Problem details :: Beginning with the line containing "discount: 60.50 -> 53.30" and ending at the last line of the records, transcribe each line exactly. Do not include pictures.

======== The records ========

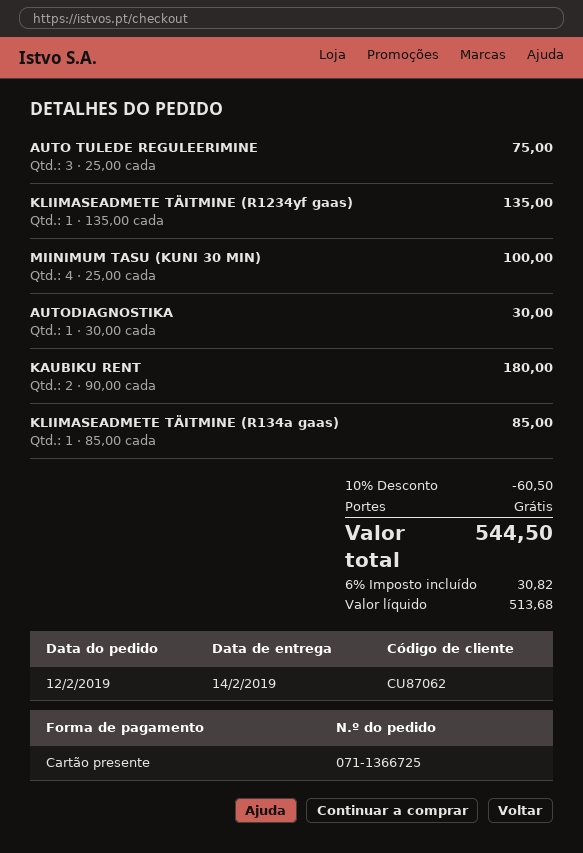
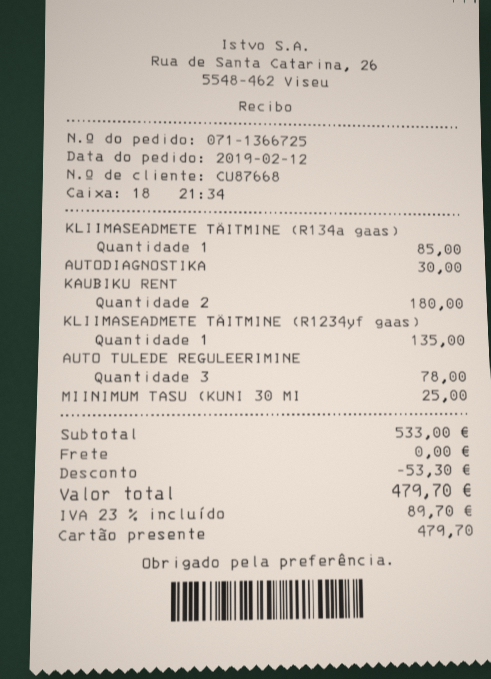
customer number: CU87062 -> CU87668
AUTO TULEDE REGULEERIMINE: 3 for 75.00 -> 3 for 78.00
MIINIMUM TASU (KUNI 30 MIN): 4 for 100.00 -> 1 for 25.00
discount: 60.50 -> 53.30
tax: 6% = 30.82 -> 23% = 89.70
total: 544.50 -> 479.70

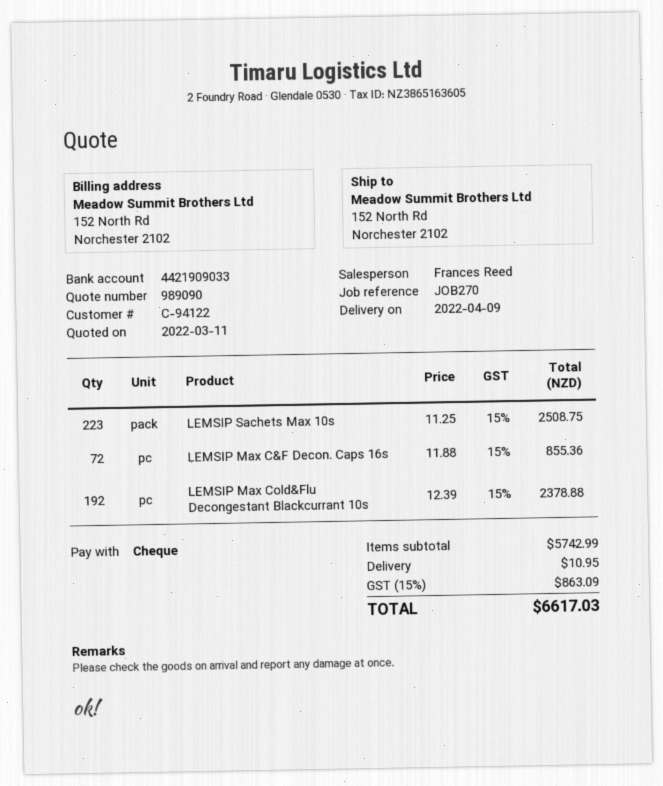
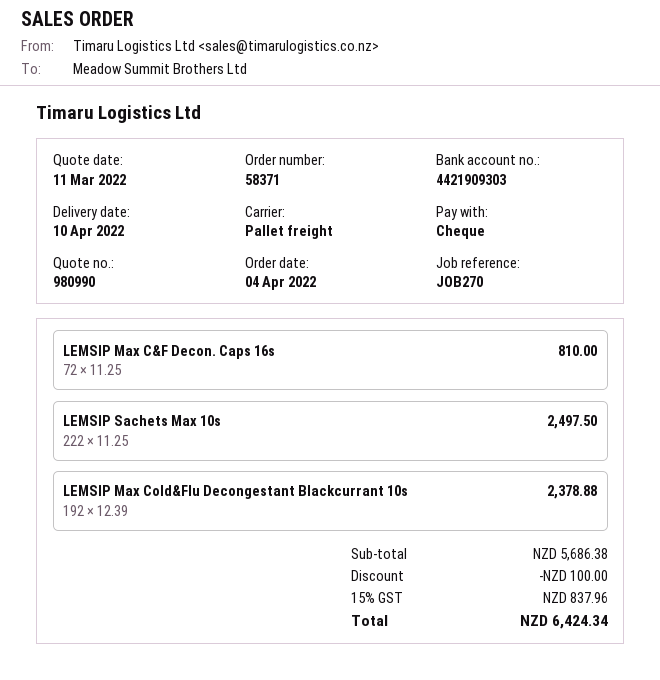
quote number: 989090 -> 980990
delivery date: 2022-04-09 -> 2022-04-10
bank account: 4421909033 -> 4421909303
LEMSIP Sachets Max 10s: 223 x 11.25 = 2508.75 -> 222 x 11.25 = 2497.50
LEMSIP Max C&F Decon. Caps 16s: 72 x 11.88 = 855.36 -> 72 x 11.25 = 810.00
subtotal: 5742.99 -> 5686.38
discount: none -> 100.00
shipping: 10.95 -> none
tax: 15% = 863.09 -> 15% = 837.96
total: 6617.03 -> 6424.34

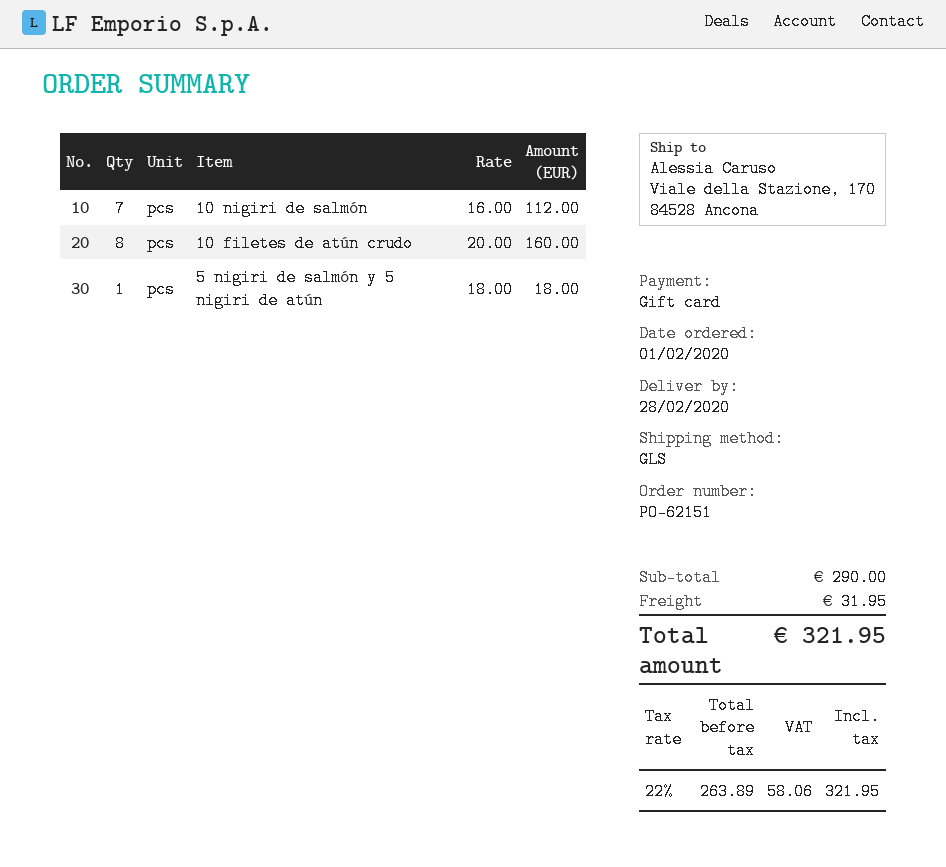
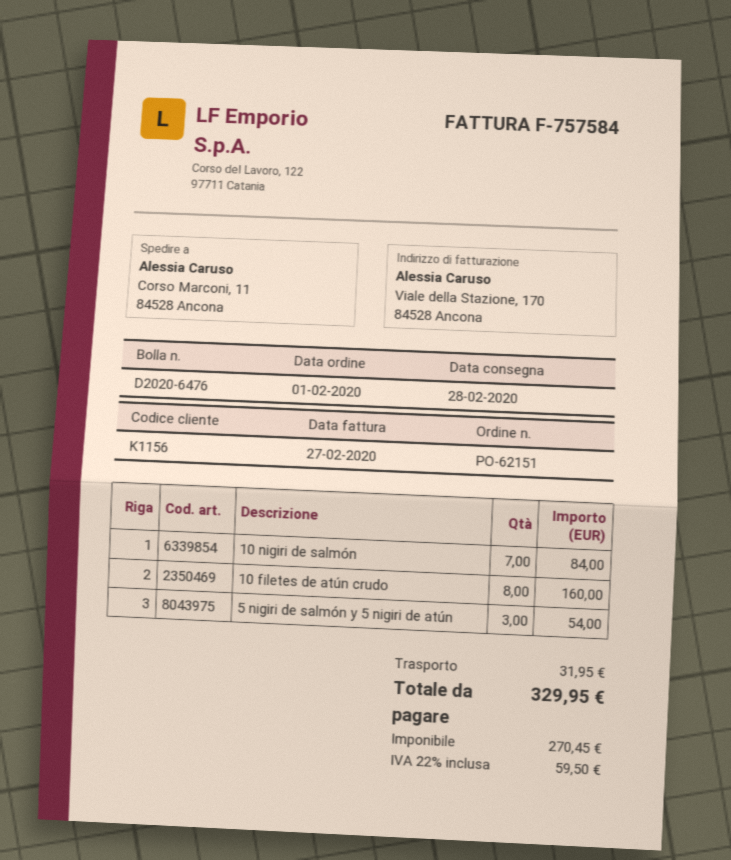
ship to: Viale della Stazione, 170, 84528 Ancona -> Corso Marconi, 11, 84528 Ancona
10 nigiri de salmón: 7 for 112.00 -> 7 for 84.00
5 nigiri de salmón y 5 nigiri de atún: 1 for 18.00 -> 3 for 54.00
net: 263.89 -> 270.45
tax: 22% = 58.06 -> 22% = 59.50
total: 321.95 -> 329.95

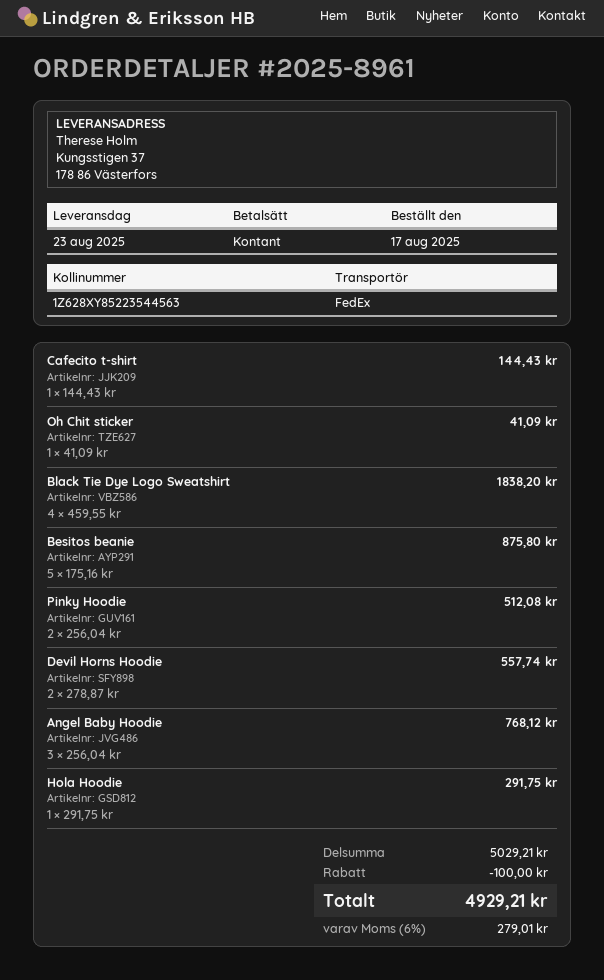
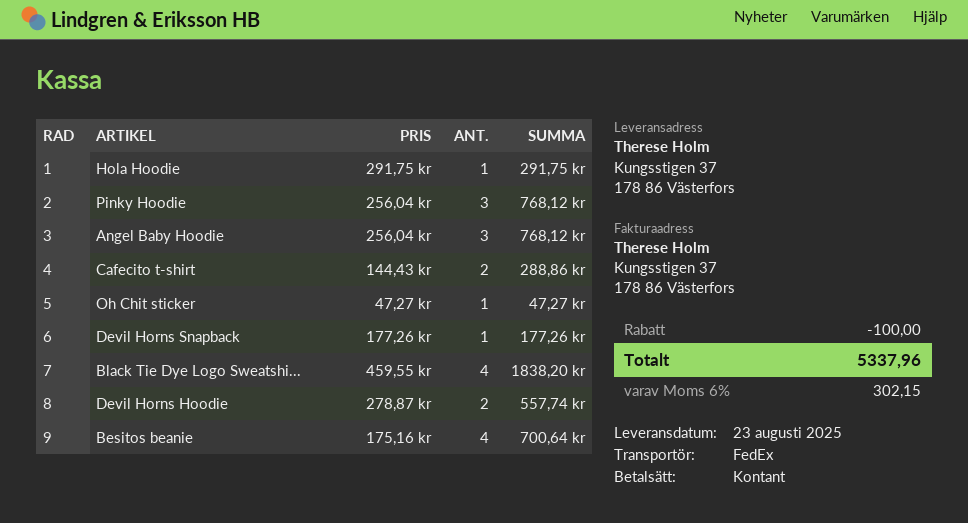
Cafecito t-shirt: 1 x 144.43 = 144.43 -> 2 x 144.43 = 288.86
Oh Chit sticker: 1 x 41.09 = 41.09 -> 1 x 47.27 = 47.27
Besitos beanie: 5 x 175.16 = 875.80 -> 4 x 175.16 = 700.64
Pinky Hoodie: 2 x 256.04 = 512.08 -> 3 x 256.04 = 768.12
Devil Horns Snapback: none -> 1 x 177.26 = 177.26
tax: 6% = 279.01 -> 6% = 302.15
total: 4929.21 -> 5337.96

========

Task result ::
discount: 60.50 -> 53.30
tax: 6% = 30.82 -> 23% = 89.70
total: 544.50 -> 479.70

quote number: 989090 -> 980990
delivery date: 2022-04-09 -> 2022-04-10
bank account: 4421909033 -> 4421909303
LEMSIP Sachets Max 10s: 223 x 11.25 = 2508.75 -> 222 x 11.25 = 2497.50
LEMSIP Max C&F Decon. Caps 16s: 72 x 11.88 = 855.36 -> 72 x 11.25 = 810.00
subtotal: 5742.99 -> 5686.38
discount: none -> 100.00
shipping: 10.95 -> none
tax: 15% = 863.09 -> 15% = 837.96
total: 6617.03 -> 6424.34

ship to: Viale della Stazione, 170, 84528 Ancona -> Corso Marconi, 11, 84528 Ancona
10 nigiri de salmón: 7 for 112.00 -> 7 for 84.00
5 nigiri de salmón y 5 nigiri de atún: 1 for 18.00 -> 3 for 54.00
net: 263.89 -> 270.45
tax: 22% = 58.06 -> 22% = 59.50
total: 321.95 -> 329.95

Cafecito t-shirt: 1 x 144.43 = 144.43 -> 2 x 144.43 = 288.86
Oh Chit sticker: 1 x 41.09 = 41.09 -> 1 x 47.27 = 47.27
Besitos beanie: 5 x 175.16 = 875.80 -> 4 x 175.16 = 700.64
Pinky Hoodie: 2 x 256.04 = 512.08 -> 3 x 256.04 = 768.12
Devil Horns Snapback: none -> 1 x 177.26 = 177.26
tax: 6% = 279.01 -> 6% = 302.15
total: 4929.21 -> 5337.96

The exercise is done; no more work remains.